Citing growing demand from investors for information on ESG criteria and policies, the UK-based Association of Investment Companies (AIC) is to launch individual investment company ESG disclosures on its website

The AIC will give member investment companies the opportunity to share their ESG policies in an easy, accessible way for investors. The free-form disclosures will be available on member companies' profile pages in the second quarter of 2021 and will appear alongside existing information such as performance data and portfolio holdings.

Companies will be able to state for example whether they have adopted or signed up to sustainability initiatives such as the UN Principles for Responsible Investment (UNPRI) or Sustainable Development Goals (SDGs). They will also be able to explain whether they actively exclude specific sectors, for example tobacco or gambling.

All AIC member investment companies are being encouraged to submit ESG disclosures and can update them at any time.

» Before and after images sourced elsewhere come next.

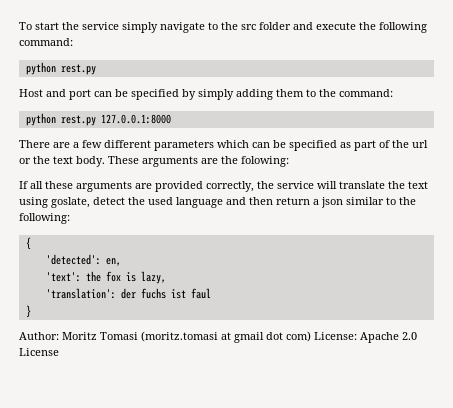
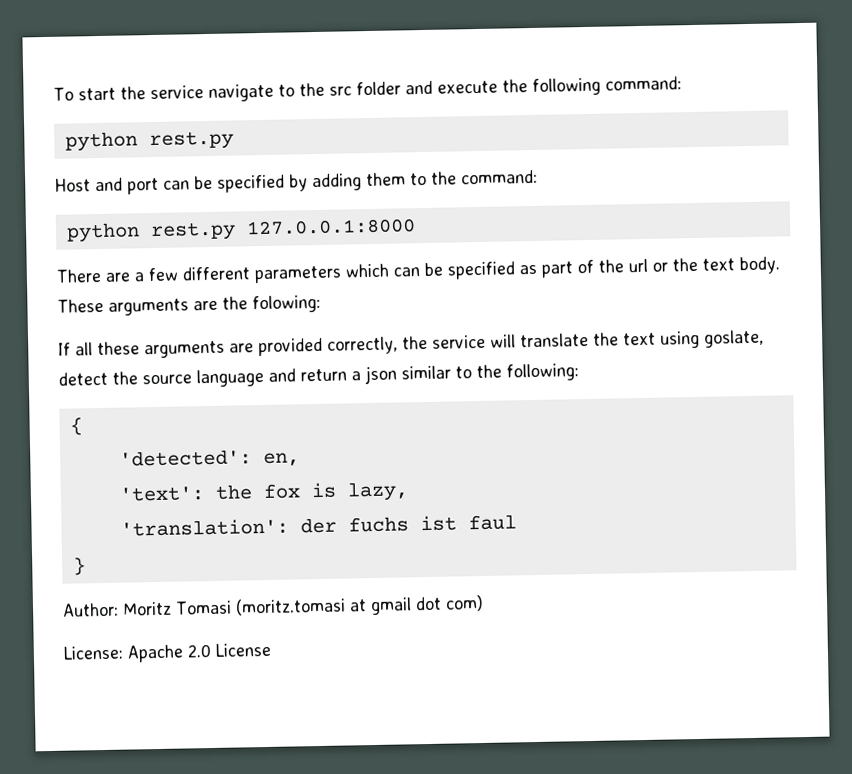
[122,22,158,33] simply -> (204, 92) none
[198,89,234,100] simply -> (308, 183) none
[148,197,173,205] used -> [142,374,192,385] source
[249,197,273,205] then -> (296, 375) none
(311, 336) none -> (484, 603) //

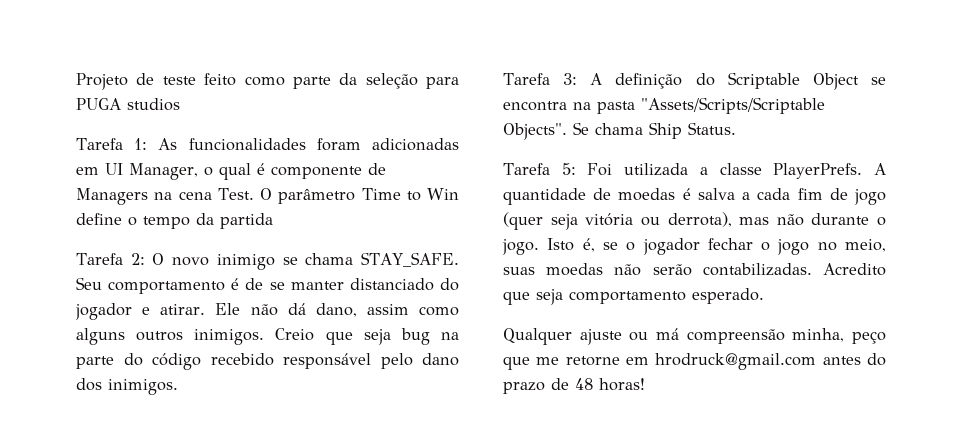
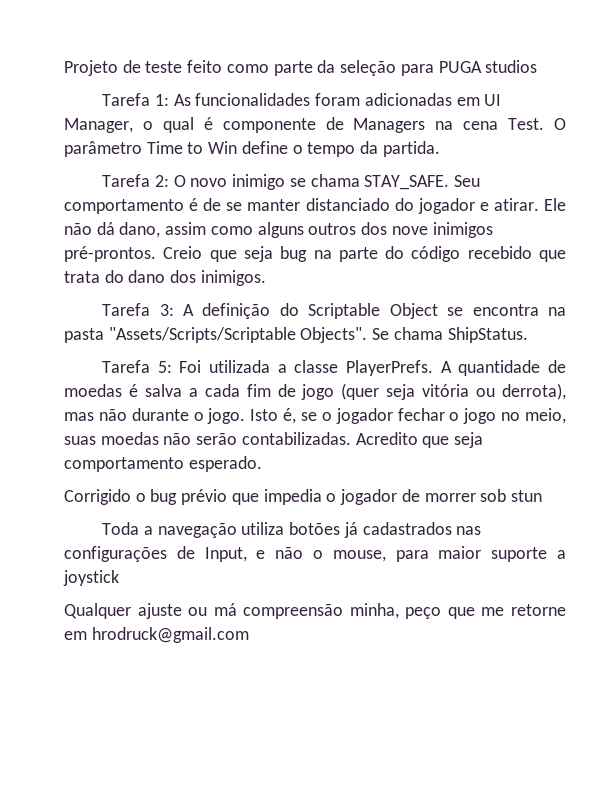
[220,213,273,229] partida -> [382,141,440,157] partida.
[194,329,265,345] inimigos. -> [361,222,493,238] [64,246,156,262] dos nove inimigos pré-prontos.
[283,353,413,369] responsável pelo -> [539,250,567,262] [64,270,124,283] que trata do
[649,122,736,139] Ship Status. -> [447,327,528,343] ShipStatus.
(764, 296) none -> [64,489,542,505] [102,522,482,538] [64,546,567,562] [63,570,119,586] // Corrigido o bug prévio que impedia o jogador de morrer sob stun // Toda a navegação utiliza botões já cadastrados nas configurações de Input, e não o mouse, para maior suporte a joystick
[822,353,886,366] [503,378,645,394] antes do prazo de 48 horas! -> (249, 635) none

Should investors want more detail, investment companies and their management groups will also be able to use these pages to share links to external sources and information.

Ian Sayers, AIC chief executive (pictured), said: "The AIC has seen a rapid increase in enquiries from private investors, advisers and wealth managers wanting to find out more about the ESG credentials of investment companies. Investment companies' report and accounts already contain valuable information on ESG strategies, but we wanted to make it even easier for investors to find ESG criteria alongside other data they use to inform their investment decisions. That's why we're inviting member investment companies to publish their ESG policies on the AIC's website."

"The new pages will give investment companies the opportunity to explain their approaches, from how they engage with investee companies, to their integration of ESG principles in investment selection. As the appetite for this kind of information grows, we hope this information will help investors make investment decisions that align with their non-financial goals."

Sayers added: "Investment companies have unique advantages which make them well suited to ESG strategies. Their closed-ended structure and stock exchange listing mean they are particularly suitable for hard-to-sell illiquid assets which address ESG needs such as renewable energy infrastructure, social housing and impact investing. They also have independent boards whose job it is to protect the interest of shareholders, providing an extra layer of independent governance."